TASK MATERIAL:
- - - -

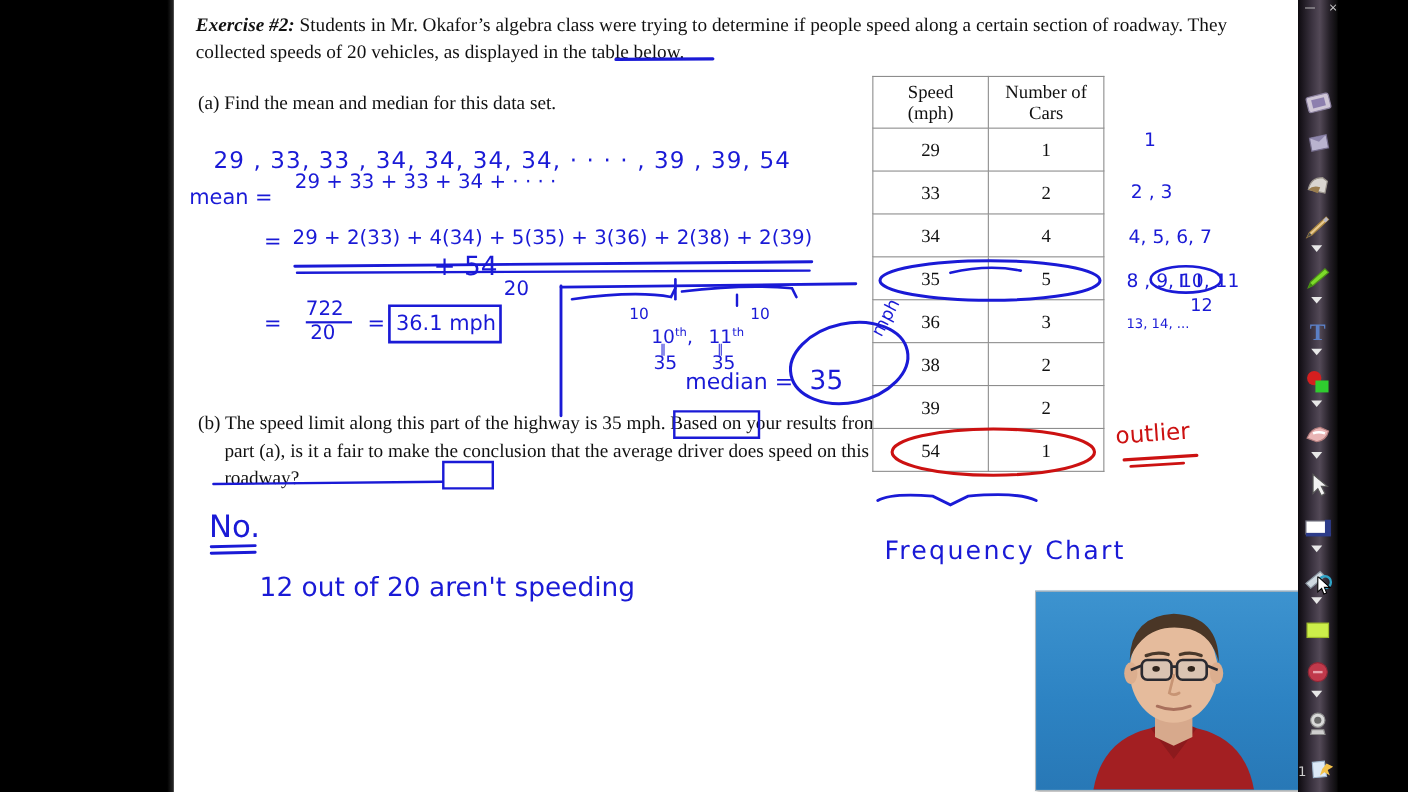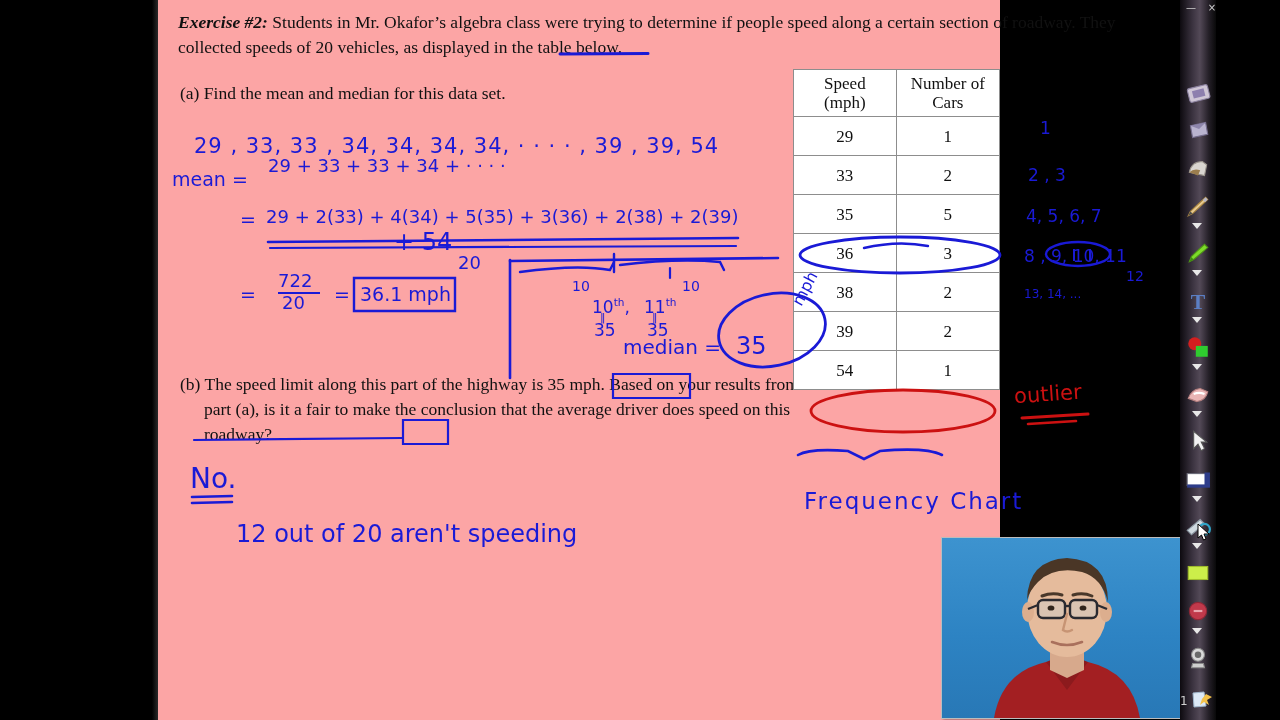--- a/index.html
+++ b/index.html
@@ -1,21 +1,21 @@
 <!DOCTYPE html>
 <html><head>
 <meta charset="utf-8">
 <title>Exercise #2 Whiteboard</title>
 <style>
   html,body{margin:0;padding:0;background:#000;}
   body{width:1280px;height:720px;overflow:hidden;font-family:"Liberation Serif",serif;}
   #screen{position:relative;width:1280px;height:720px;background:#000;}
 
   
-  #page{position:absolute;left:158px;top:0;width:842px;height:720px;background:#fca5a5;}
+  #page{position:absolute;left:158px;top:0;width:1022px;height:720px;background:#ffffff;}
   #page-shadow{position:absolute;left:152px;top:0;width:6px;height:720px;
       background:linear-gradient(to right,#000,#2a2a2a);}
 
   .prose{position:absolute;font-family:"Liberation Serif",serif;color:#111;}
 
   #stem{left:20px;top:10px;width:950px;font-size:17.5px;line-height:25px;}
   #stem .ex{font-style:italic;font-weight:bold;}
 
   #qa{left:22px;top:83px;font-size:17.5px;}
   #qb{left:22px;top:372px;width:620px;font-size:17.5px;line-height:25px;text-indent:-24px;padding-left:24px;}
@@ -92,20 +92,24 @@
       <tbody id="freq-body">
           <tr>
             <td>29</td>
             <td>1</td>
           </tr>
           <tr>
             <td>33</td>
             <td>2</td>
           </tr>
           <tr>
+            <td>34</td>
+            <td>4</td>
+          </tr>
+          <tr>
             <td>35</td>
             <td>5</td>
           </tr>
           <tr>
             <td>36</td>
             <td>3</td>
           </tr>
           <tr>
             <td>38</td>
             <td>2</td>
@@ -200,21 +204,21 @@
       <div class="hw" style="left:578px;top:332px;font-size:24px;">35</div>
       <div class="hw" style="left:630px;top:300px;font-size:16px;transform:rotate(-62deg);transform-origin:left top;">mph</div>
 
       <div class="hw" style="left:882px;top:118px;font-size:17px;">1</div>
       <div class="hw" style="left:870px;top:165px;font-size:17px;">2 , 3</div>
       <div class="hw" style="left:868px;top:206px;font-size:17px;">4, 5, 6, 7</div>
       <div class="hw" style="left:866px;top:246px;font-size:17px;">
         <span>8 , 9,</span>
         <span>10, 11</span>
       </div>
-      <div class="hw" style="left:968px;top:268px;font-size:14px;">12</div>
+      <div class="hw" style="left:924px;top:268px;font-size:16px;">12</div>
       <div class="hw" style="left:866px;top:287px;font-size:12px;">13, 14, ...</div>
 
       <div class="hw hw-red" style="left:856px;top:382px;font-size:21px;transform:rotate(-4deg);">outlier</div>
 
       <div class="hw" style="left:646px;top:488px;font-size:23px;letter-spacing:2px;">Frequency Chart</div>
 
       <div class="hw" style="left:32px;top:462px;font-size:28px;">No.</div>
       <div class="hw" style="left:78px;top:520px;font-size:24px;">12  out  of   20   aren't   speeding</div>
     </div>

- - - -

WHAT YOU WILL DO:
Report all lines in the records that include the string "body".

RESULT FOR THIS EXERCISE:
   html,body{margin:0;padding:0;background:#000;}
   body{width:1280px;height:720px;overflow:hidden;font-family:"Liberation Serif",serif;}
       <tbody id="freq-body">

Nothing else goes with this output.